Before that other presidential election in November, Kathy Ensor has a different one on her mind: the presidency of the American Statistical Association (ASA).
“It’s a huge opportunity and a huge responsibility,” said Ensor, the Noah G. Harding Professor of Statistics and one of two candidates running for the ASA’s top elected spot.
Founded in 1839, the ASA is the second-oldest continuously operating professional society in the U.S., with more than 19,000 members in academia, government, research and business. It has more than 70 chapters, almost 30 sections, 17 journals and six annual conferences.
Ensor, who joined the Rice faculty in 1987, is running against Daniel R. Jeske, professor of statistics and vice provost of administrative resolution at the University of California Riverside. Members can cast their ballots between March 30 and May 1.
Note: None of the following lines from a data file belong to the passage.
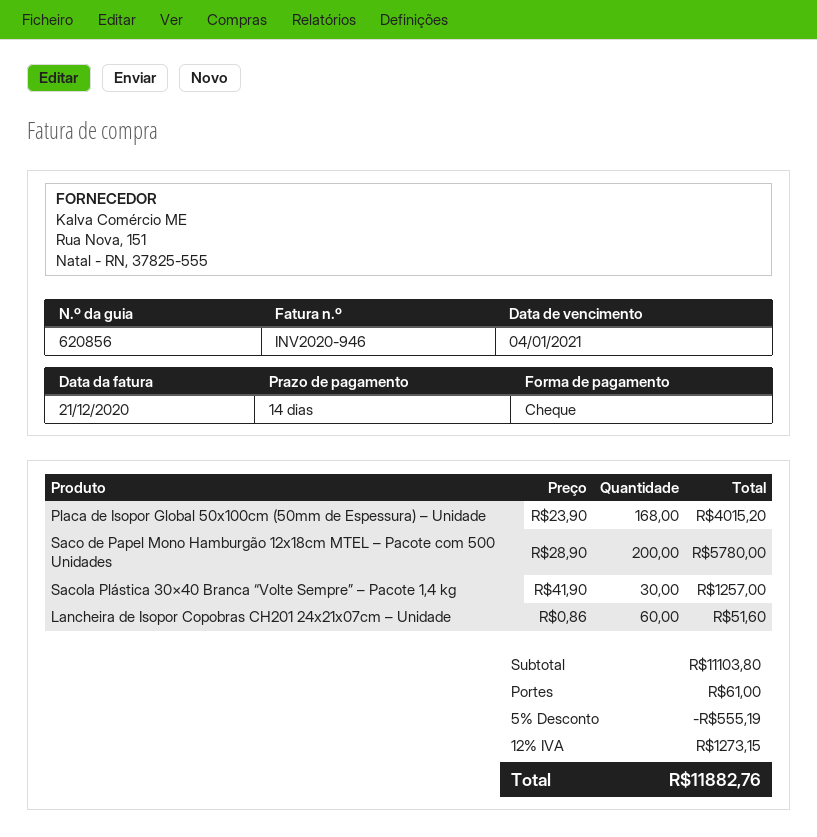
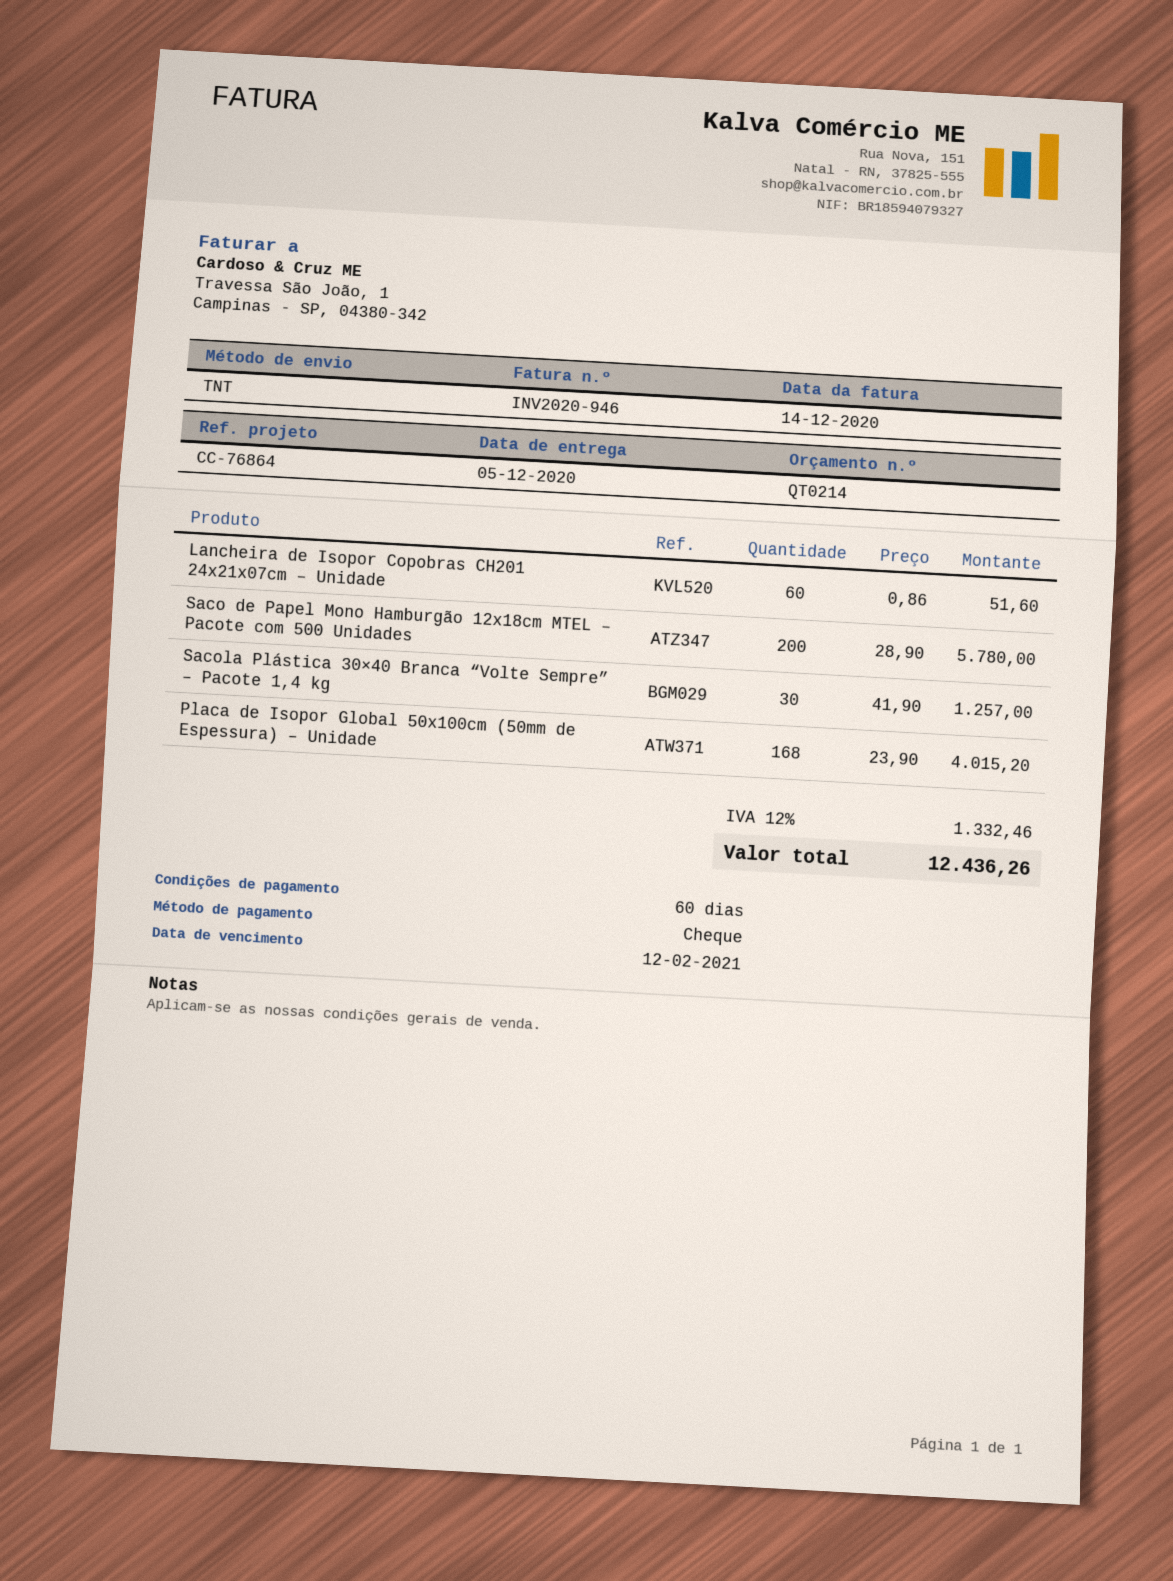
invoice date: 2020-12-21 -> 2020-12-14
payment terms: 14 days -> 60 days
due date: 2021-01-04 -> 2021-02-12
discount: 5% = 555.19 -> none
shipping: 61.00 -> none
tax: 12% = 1273.15 -> 12% = 1332.46
total: 11882.76 -> 12436.26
If she wins, Ensor would take office next Jan. 1 as incoming president, followed by a year as president and another as past-president.
“You become the public face of the ASA,” she said. “You’re expected to define a set of initiatives for the profession.” Ensor has defined her areas of focus as “leadership, advancing ASA’s data science footprint, and engaging in the new frontier of urban analytics and the changing landscape of data privacy and use.”
The focus of her research is developing methods in time series and spatial processes for modern data science problems. Her research has applications in financial modeling, risk management, energy and the environment.
Ensor is director of the Center for Computational Finance and Economic Systems (CoFES) and of the Urban Data Platform of the Kinder Institute, both at Rice. She served as chair of the Department of Statistics from 1999 through 2013. Ensor earned her Ph.D. in statistics from Texas A&M University in 1986.
She is a Fellow of the American Statistical Association and American Association for the Advancement of Science. She served as vice president of the ASA from 2016 to 2018, and is a member of the National Academies Committee on Applied and Theoretical Statistics and the NSF Institute for Pure and Applied Mathematics Board of Directors.